El hombre se apartó a fin de ceder el sitio a su yerno. Lo felicitó con un abrazo silencioso y salió de la habitación para dejarlos solos.

—Perdóname, Ágata, por no haber estado aquí —suplicó mientras la cubría de besos.

—No podías saberlo, Biel... Todo ha ido muy deprisa. No nos ha dado tiempo ni de llegar a la Maternidad de la Gran Vía. De la Lactancia me han enviado a una comadrona.

—¡Le pondremos de nombre Libertad!

—No, Biel... Nuestra hija se llamará Gloria. Hace tiempo que lo decidí por si era niña.

—No me habías dicho nada.

Ella esbozó una sonrisa triste y cogió los minúsculos deditos de la criatura, que dormía arropada a su lado. Hacía tanto tiempo que Biel estaba ausente de su día a día que ya se había conformado. Solo la esperanza de la maternidad le había dado fuerzas para no desfallecer de pena.

—Es un nombre rebosante de alegría. Me parece bien —aceptó Biel acariciándole el cabello.

No se sentía con derecho a contradecir a su mujer.

Cogió a la pequeña con sumo cuidado y la acunó.

Por la noche, incapaz de conciliar el sueño, Biel volvió a fumar después de mucho tiempo.

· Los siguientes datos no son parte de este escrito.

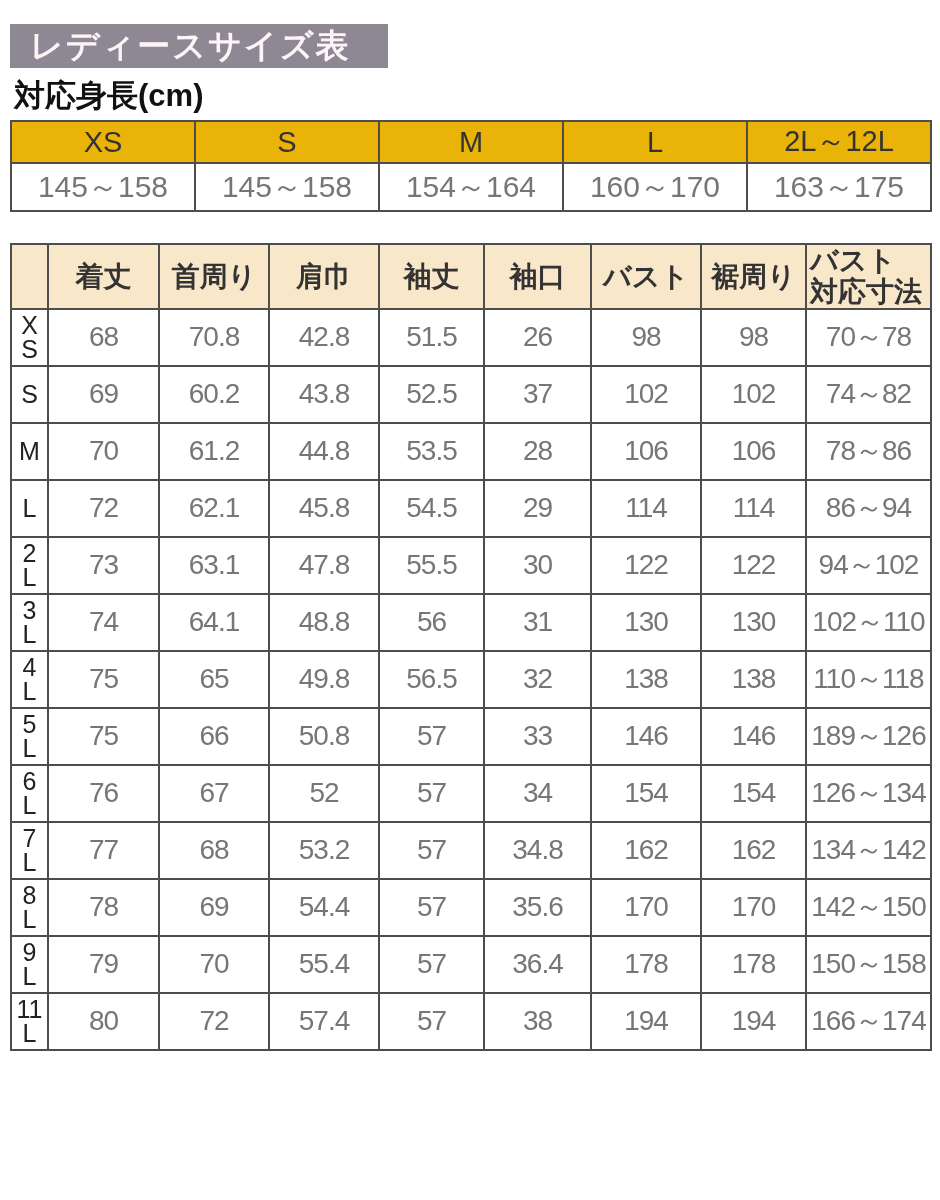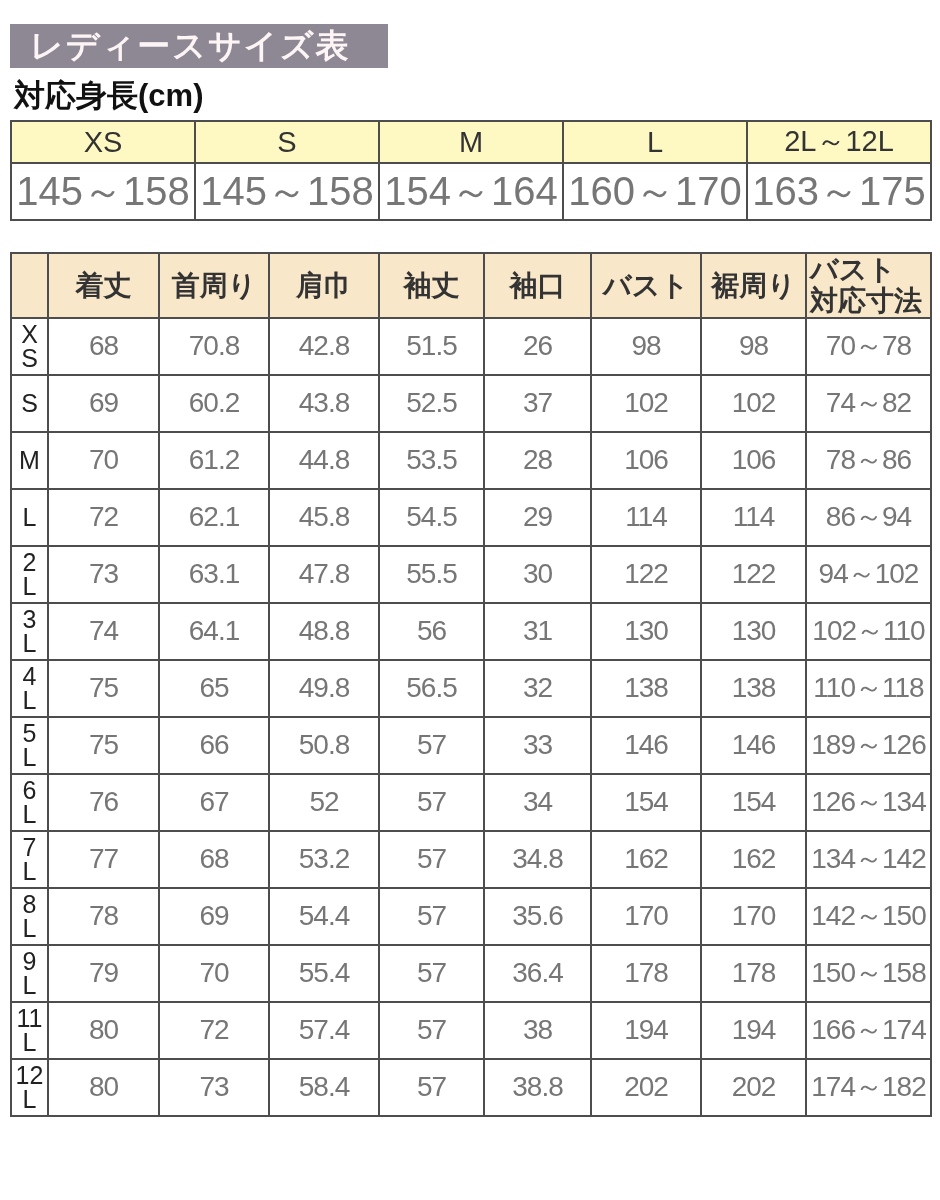"XS" .height-table th { background: #fef9c3 -> #eab308 }
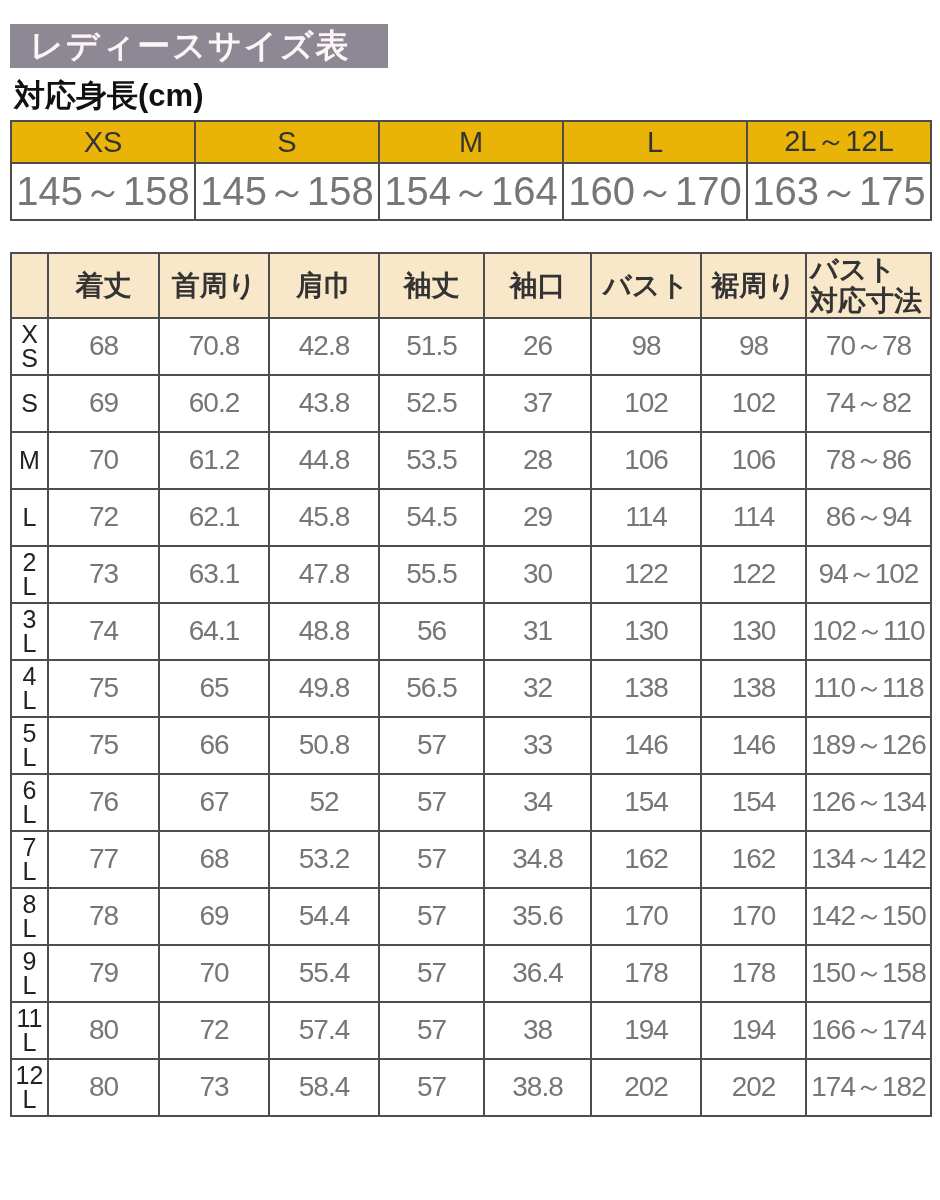"145～158" .height-table td { font-size: 40px -> 30px }
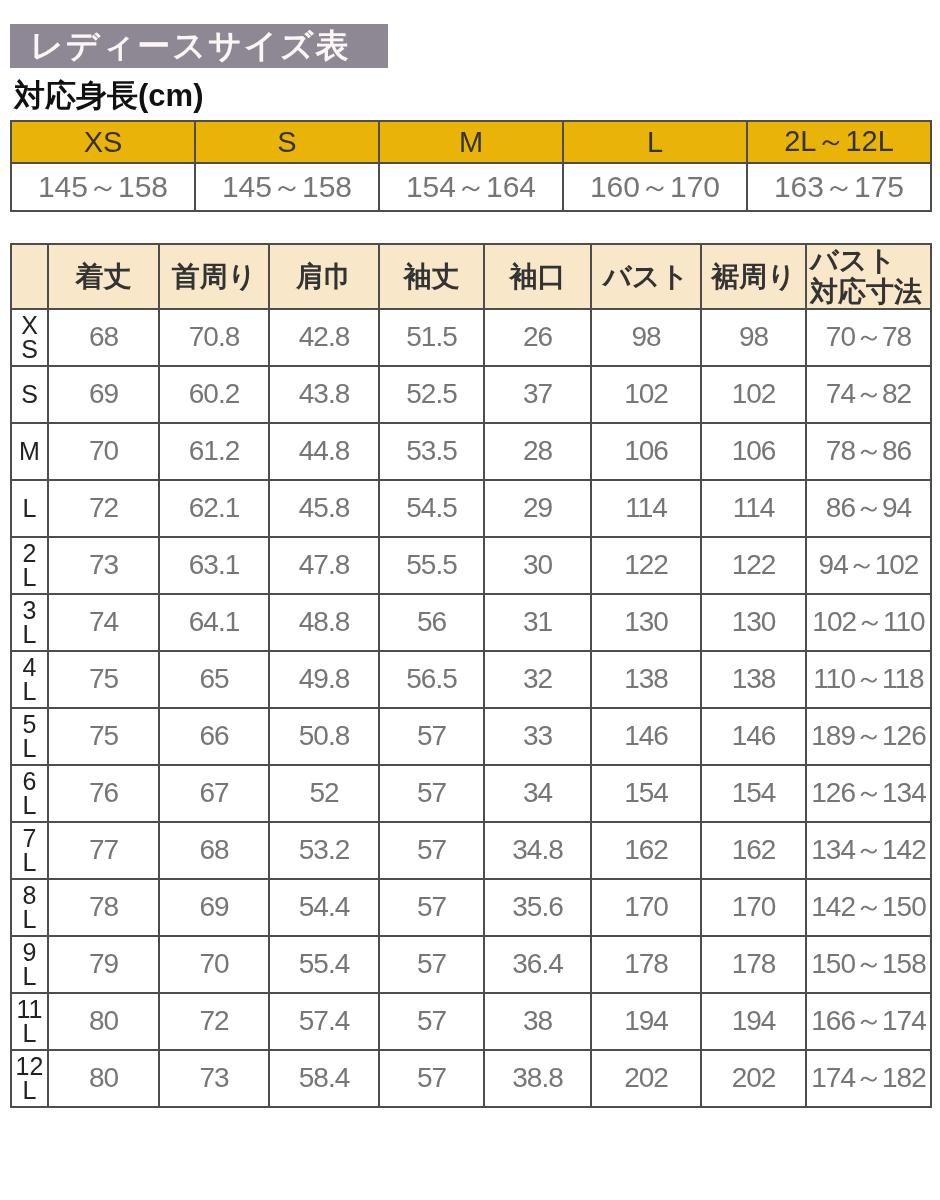"12" tr { html: <tr> <th>12 L</th> <td>80</td> <td>73</td> <td>58.4</td> <td>57</td> <td>38.8</td> <td>202</td> <td>202</td> <td>174～182</td> </tr> -> none }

En el intervalo de una hora, esa misma tarde había sostenido en sus brazos la muerte y la vida.

No conseguía borrar de su mente lo que había sucedido en el piso de la calle Rosellón. Volvía a revivir aquella escena apenas cerraba los ojos. Como tampoco podía olvidar la mirada de Ramón. Las amenazas del hombre al que hasta pocas horas atrás consideraba su amigo lo habían enviado directamente al mundo de los perdedores.

Esa noche de otoño, Biel lloró por aquella desgraciada mujer que había vivido para ver cómo asesinaban a su hijo.